Exercise — Once the line holding "[934,327,1015,342] appeare ->" is found, output it and all remaining lines of the data exactly, with every picture left out.

Stored items from a collection
+---+
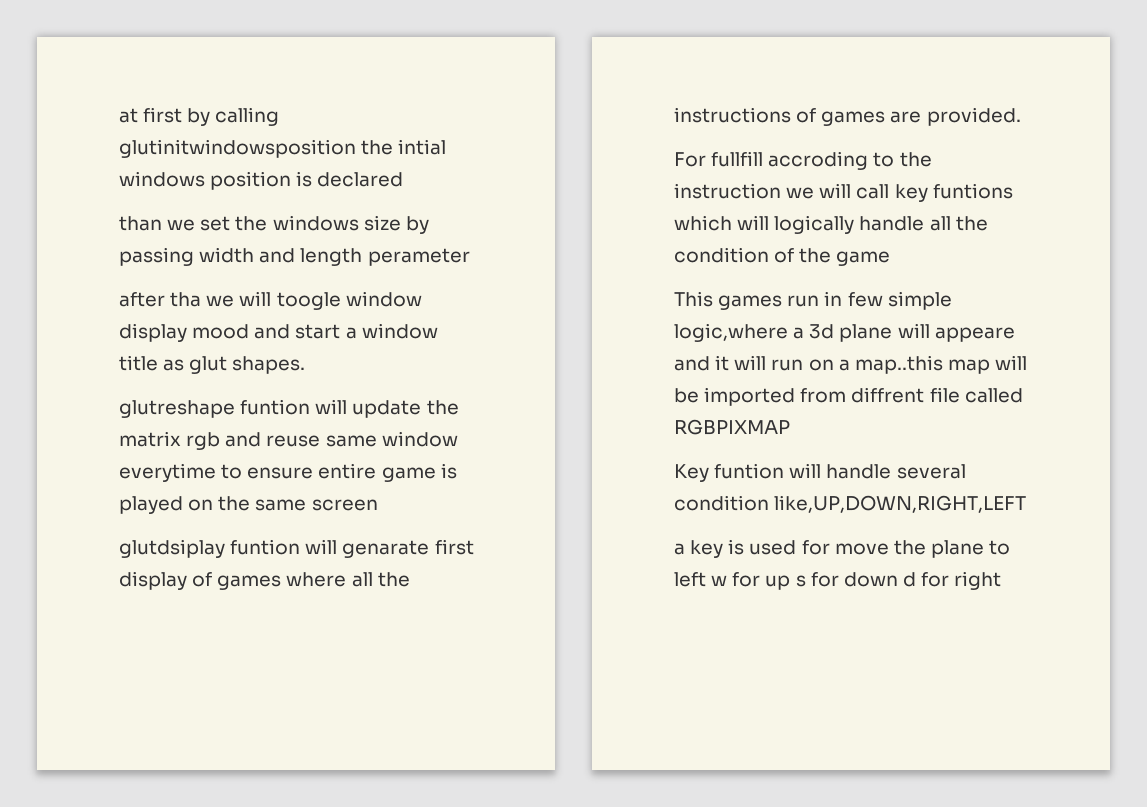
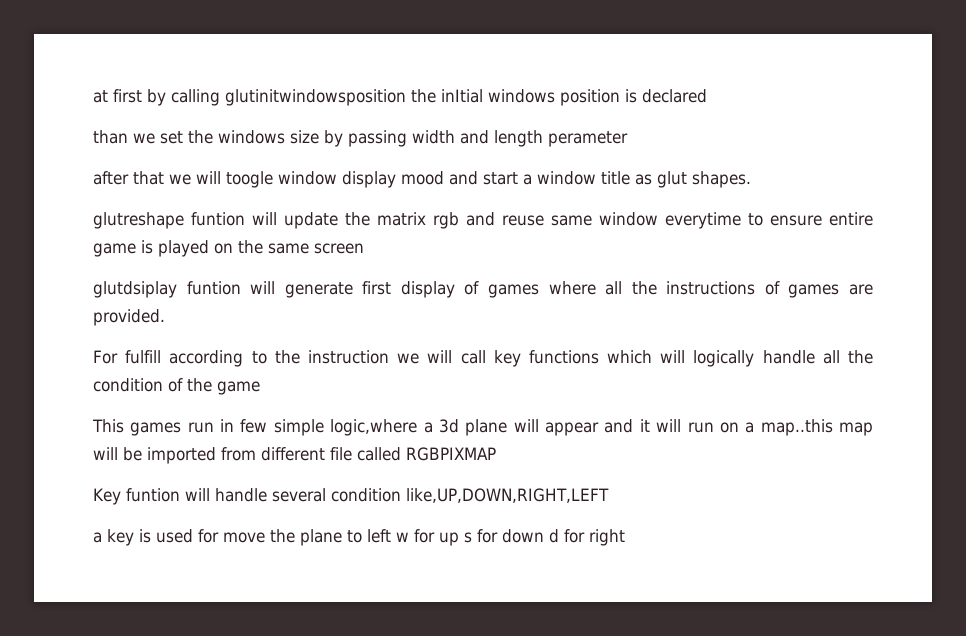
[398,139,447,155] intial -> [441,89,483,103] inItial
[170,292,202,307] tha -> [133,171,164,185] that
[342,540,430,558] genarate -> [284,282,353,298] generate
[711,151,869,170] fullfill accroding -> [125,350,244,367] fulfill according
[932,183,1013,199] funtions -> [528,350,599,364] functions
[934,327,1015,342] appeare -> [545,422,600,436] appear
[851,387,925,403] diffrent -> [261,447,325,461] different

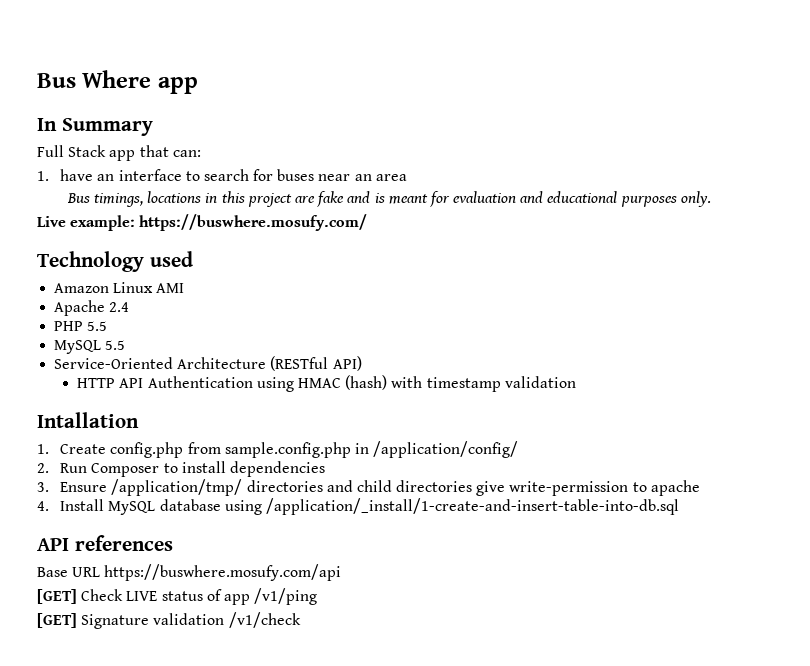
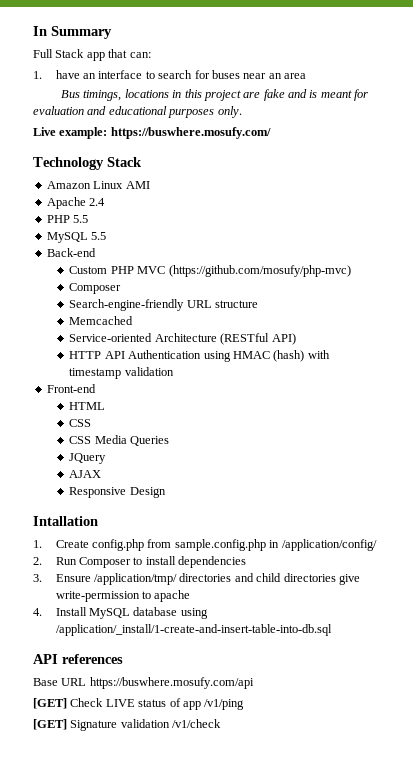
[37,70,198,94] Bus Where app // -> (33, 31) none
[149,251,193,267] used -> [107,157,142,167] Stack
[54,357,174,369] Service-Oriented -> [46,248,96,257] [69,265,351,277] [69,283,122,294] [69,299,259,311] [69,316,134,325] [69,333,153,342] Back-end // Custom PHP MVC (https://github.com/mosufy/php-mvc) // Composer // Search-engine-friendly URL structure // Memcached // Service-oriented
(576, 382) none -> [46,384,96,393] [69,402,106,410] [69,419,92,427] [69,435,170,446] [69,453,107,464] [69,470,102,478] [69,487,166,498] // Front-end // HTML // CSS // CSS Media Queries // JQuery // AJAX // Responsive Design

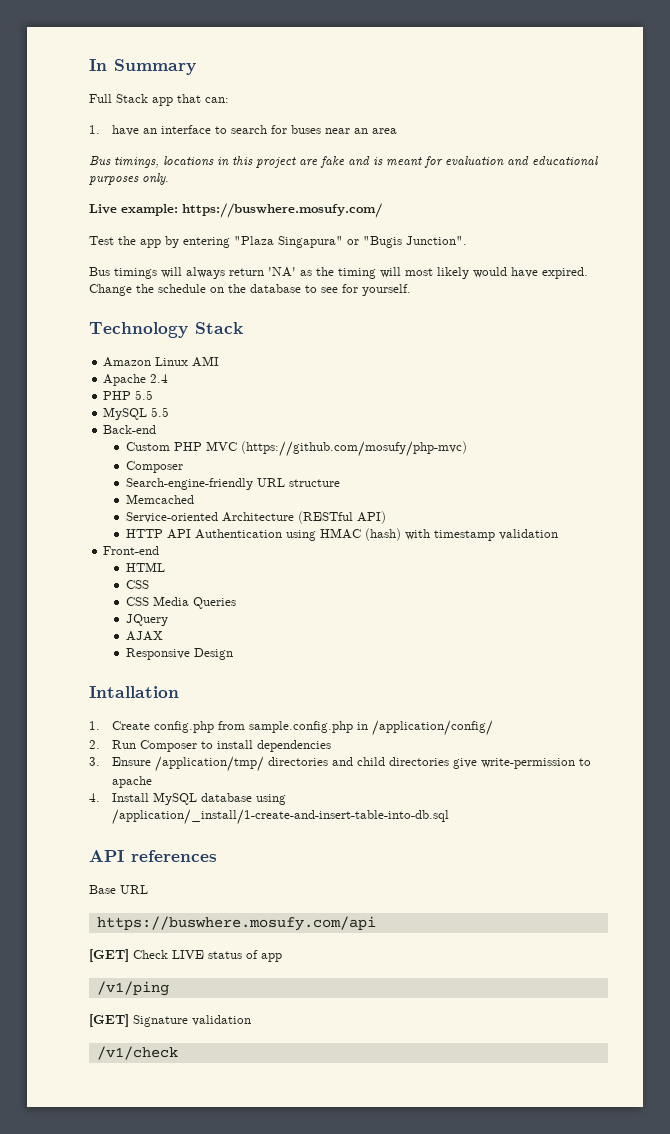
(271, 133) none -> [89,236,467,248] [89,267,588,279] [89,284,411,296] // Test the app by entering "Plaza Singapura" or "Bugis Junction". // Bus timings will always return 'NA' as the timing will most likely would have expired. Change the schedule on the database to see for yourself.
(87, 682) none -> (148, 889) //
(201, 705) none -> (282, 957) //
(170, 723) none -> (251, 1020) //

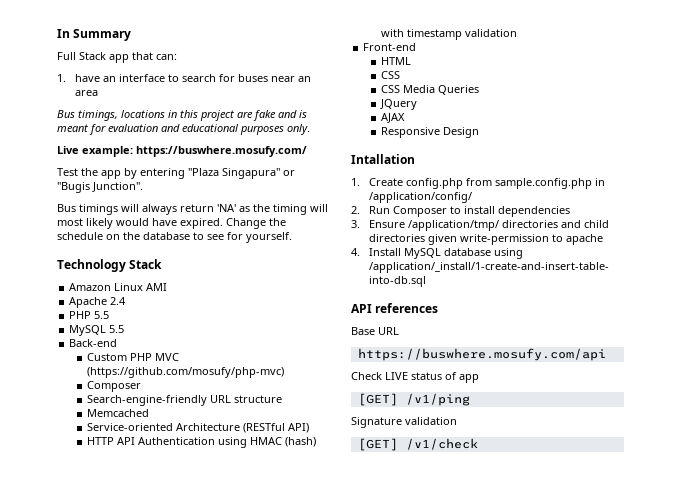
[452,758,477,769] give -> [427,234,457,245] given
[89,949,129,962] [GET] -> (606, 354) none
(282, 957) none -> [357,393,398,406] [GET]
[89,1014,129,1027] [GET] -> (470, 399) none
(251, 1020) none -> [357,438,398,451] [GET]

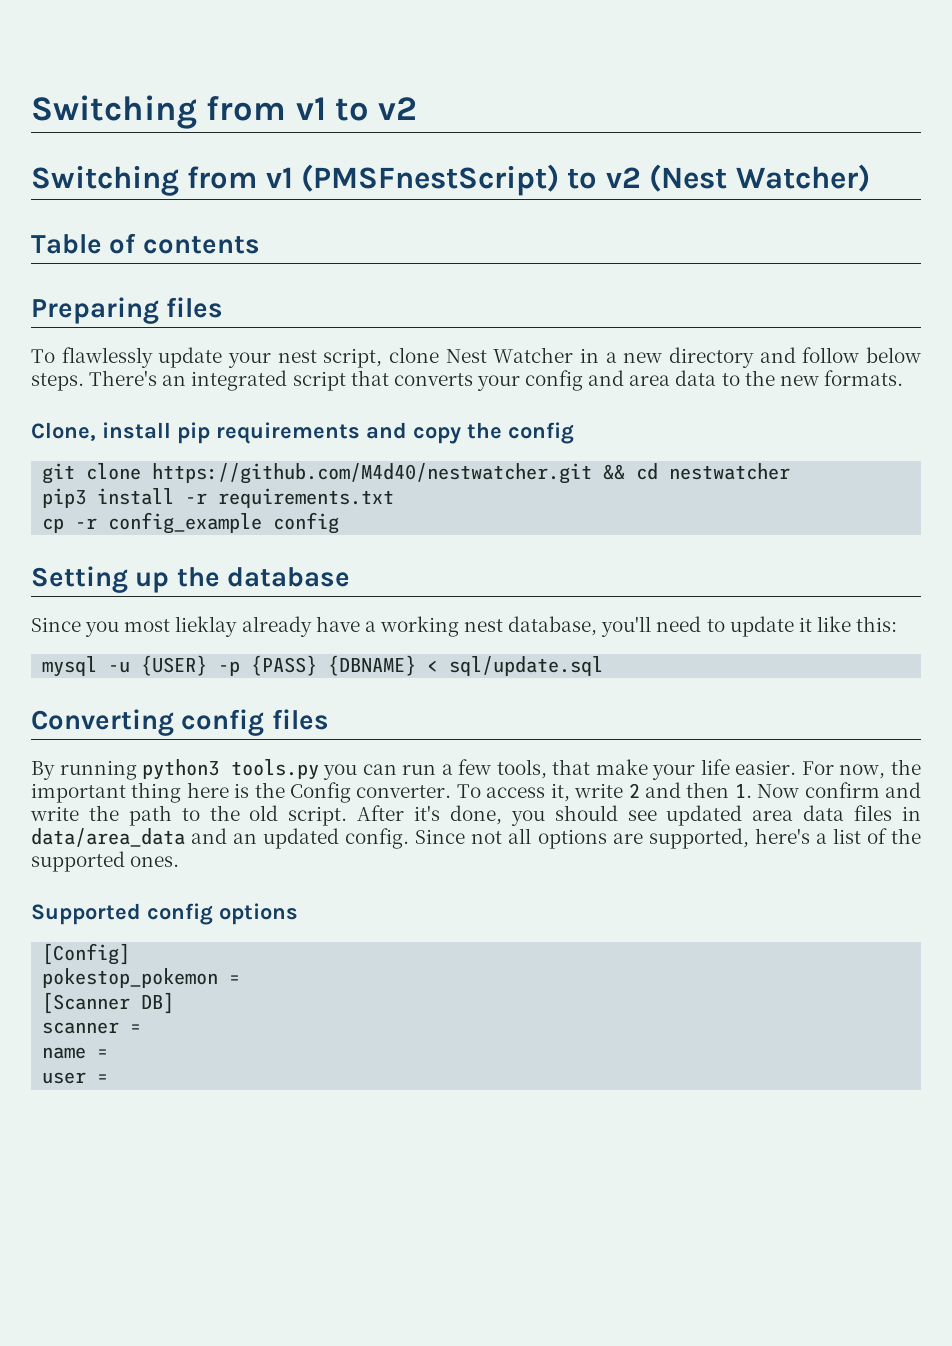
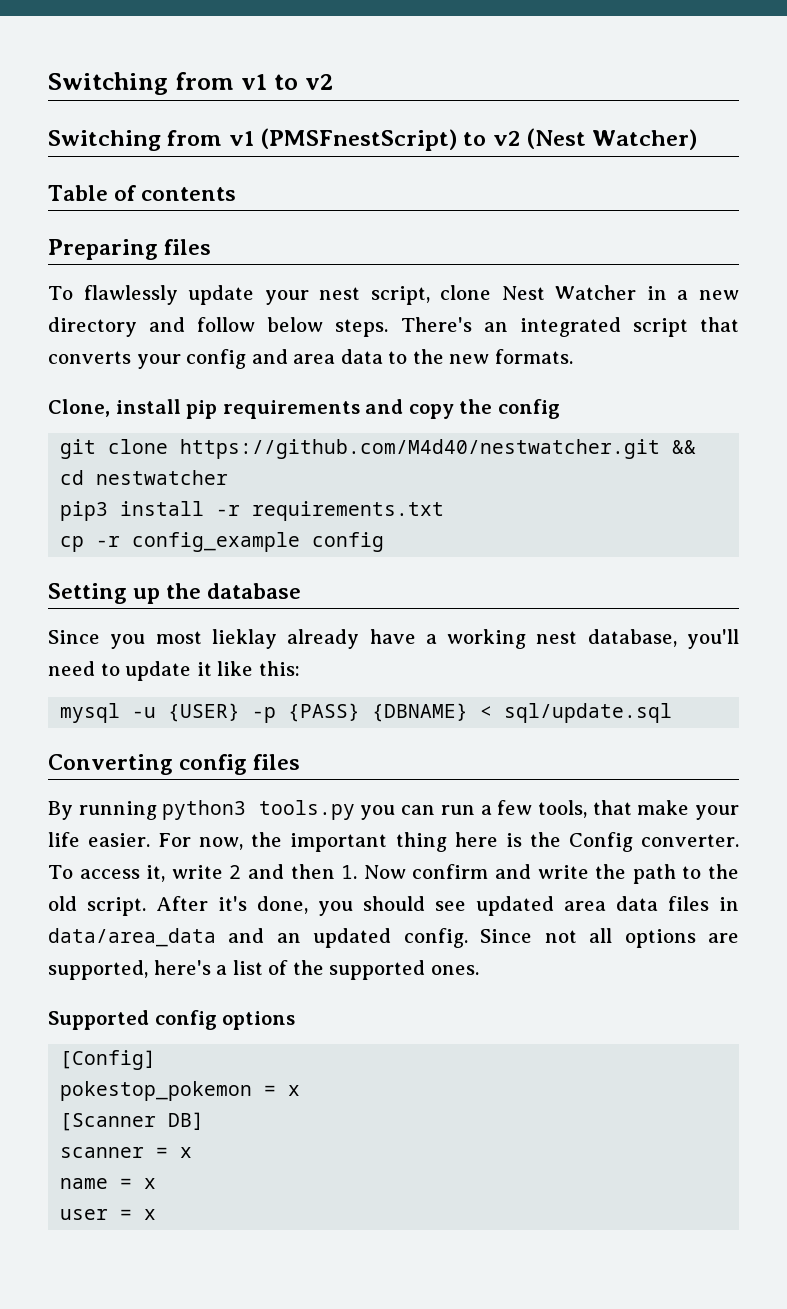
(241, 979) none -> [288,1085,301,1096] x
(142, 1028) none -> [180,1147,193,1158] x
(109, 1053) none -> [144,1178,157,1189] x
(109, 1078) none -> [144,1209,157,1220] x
+---+
Response box —
[934,327,1015,342] appeare -> [545,422,600,436] appear
[851,387,925,403] diffrent -> [261,447,325,461] different

[37,70,198,94] Bus Where app // -> (33, 31) none
[149,251,193,267] used -> [107,157,142,167] Stack
[54,357,174,369] Service-Oriented -> [46,248,96,257] [69,265,351,277] [69,283,122,294] [69,299,259,311] [69,316,134,325] [69,333,153,342] Back-end // Custom PHP MVC (https://github.com/mosufy/php-mvc) // Composer // Search-engine-friendly URL structure // Memcached // Service-oriented
(576, 382) none -> [46,384,96,393] [69,402,106,410] [69,419,92,427] [69,435,170,446] [69,453,107,464] [69,470,102,478] [69,487,166,498] // Front-end // HTML // CSS // CSS Media Queries // JQuery // AJAX // Responsive Design

(271, 133) none -> [89,236,467,248] [89,267,588,279] [89,284,411,296] // Test the app by entering "Plaza Singapura" or "Bugis Junction". // Bus timings will always return 'NA' as the timing will most likely would have expired. Change the schedule on the database to see for yourself.
(87, 682) none -> (148, 889) //
(201, 705) none -> (282, 957) //
(170, 723) none -> (251, 1020) //

[452,758,477,769] give -> [427,234,457,245] given
[89,949,129,962] [GET] -> (606, 354) none
(282, 957) none -> [357,393,398,406] [GET]
[89,1014,129,1027] [GET] -> (470, 399) none
(251, 1020) none -> [357,438,398,451] [GET]

(241, 979) none -> [288,1085,301,1096] x
(142, 1028) none -> [180,1147,193,1158] x
(109, 1053) none -> [144,1178,157,1189] x
(109, 1078) none -> [144,1209,157,1220] x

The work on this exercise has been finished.